### Task goal
Tally every line in the entries below that holds "paslaugų", then give only the total.

### Source material
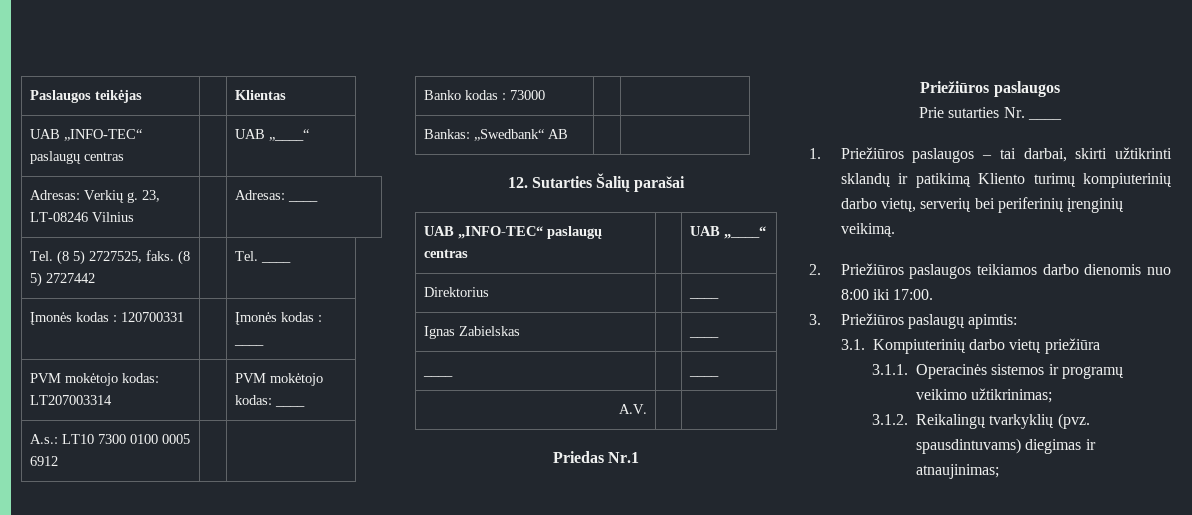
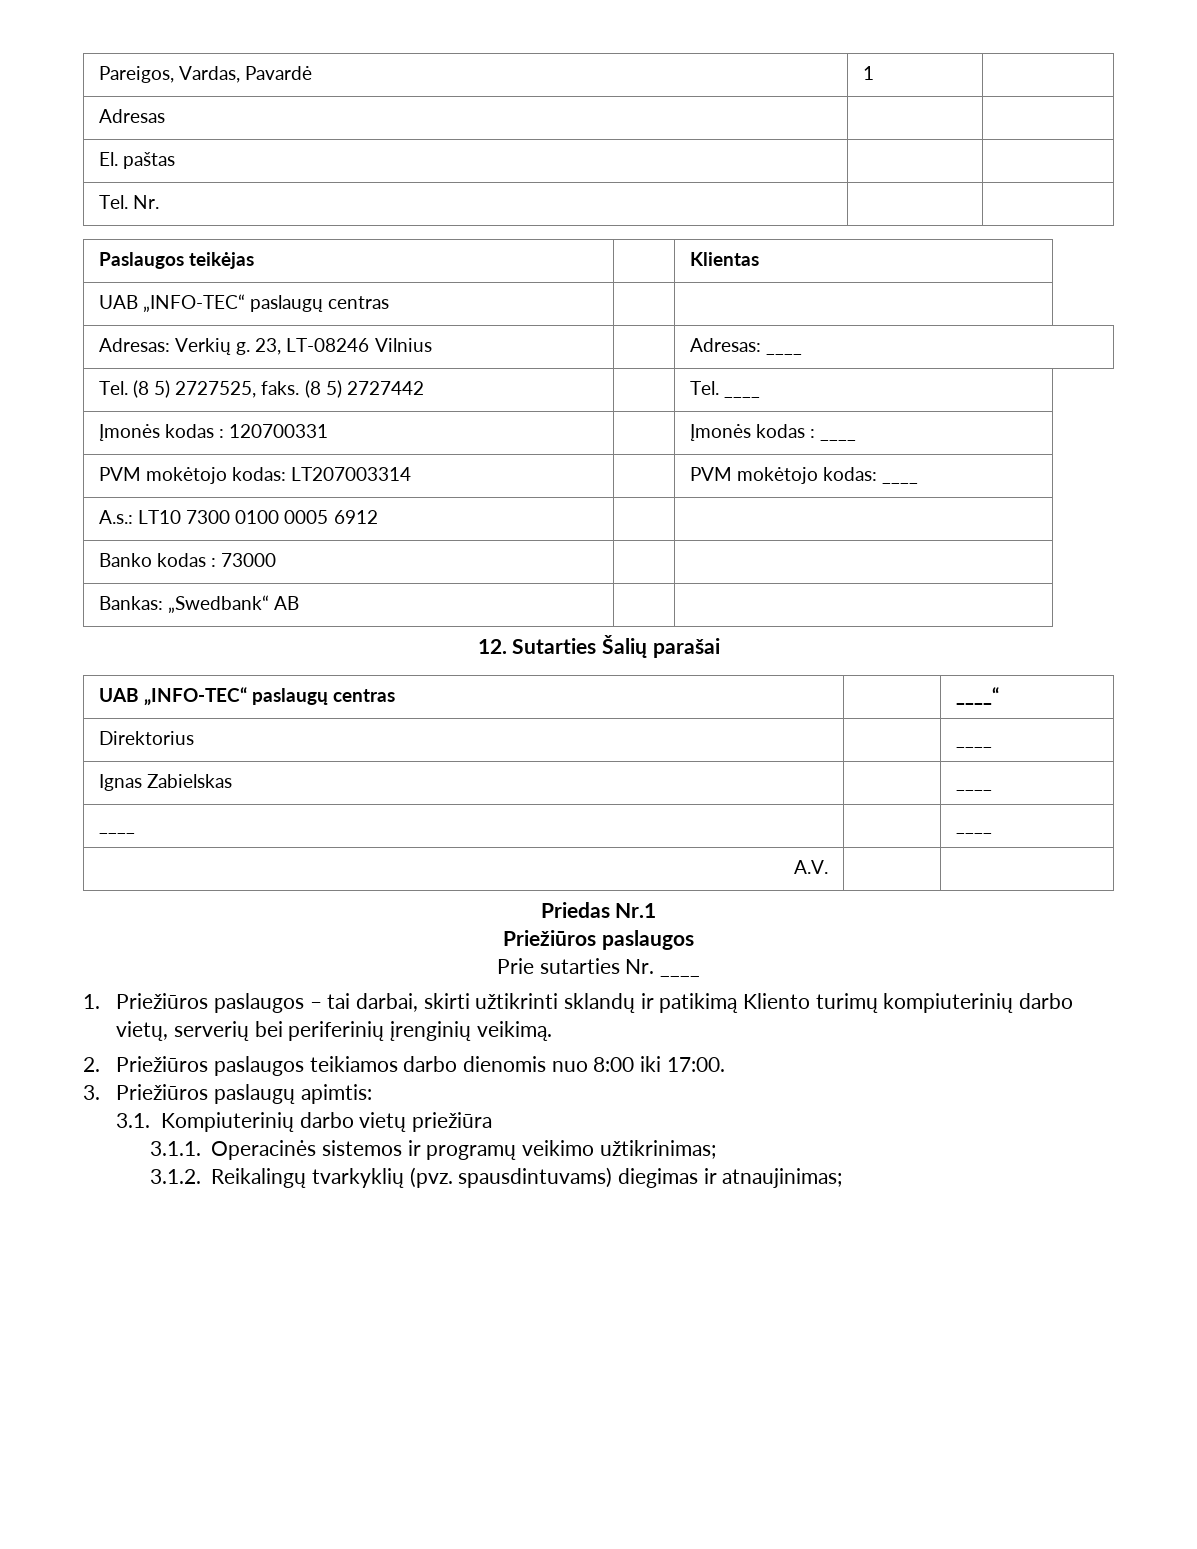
+ Pareigos, Vardas, Pavardė | 1 |
+ Adresas | |
+ El. paštas | |
+ Tel. Nr. | |
  Paslaugos teikėjas | | Klientas
- UAB „INFO-TEC“ paslaugų centras | | UAB „____“
+ UAB „INFO-TEC“ paslaugų centras | |
  12. Sutarties Šalių parašai
- UAB „INFO-TEC“ paslaugų centras | | UAB „____“
+ UAB „INFO-TEC“ paslaugų centras | | ____“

### Task answer
4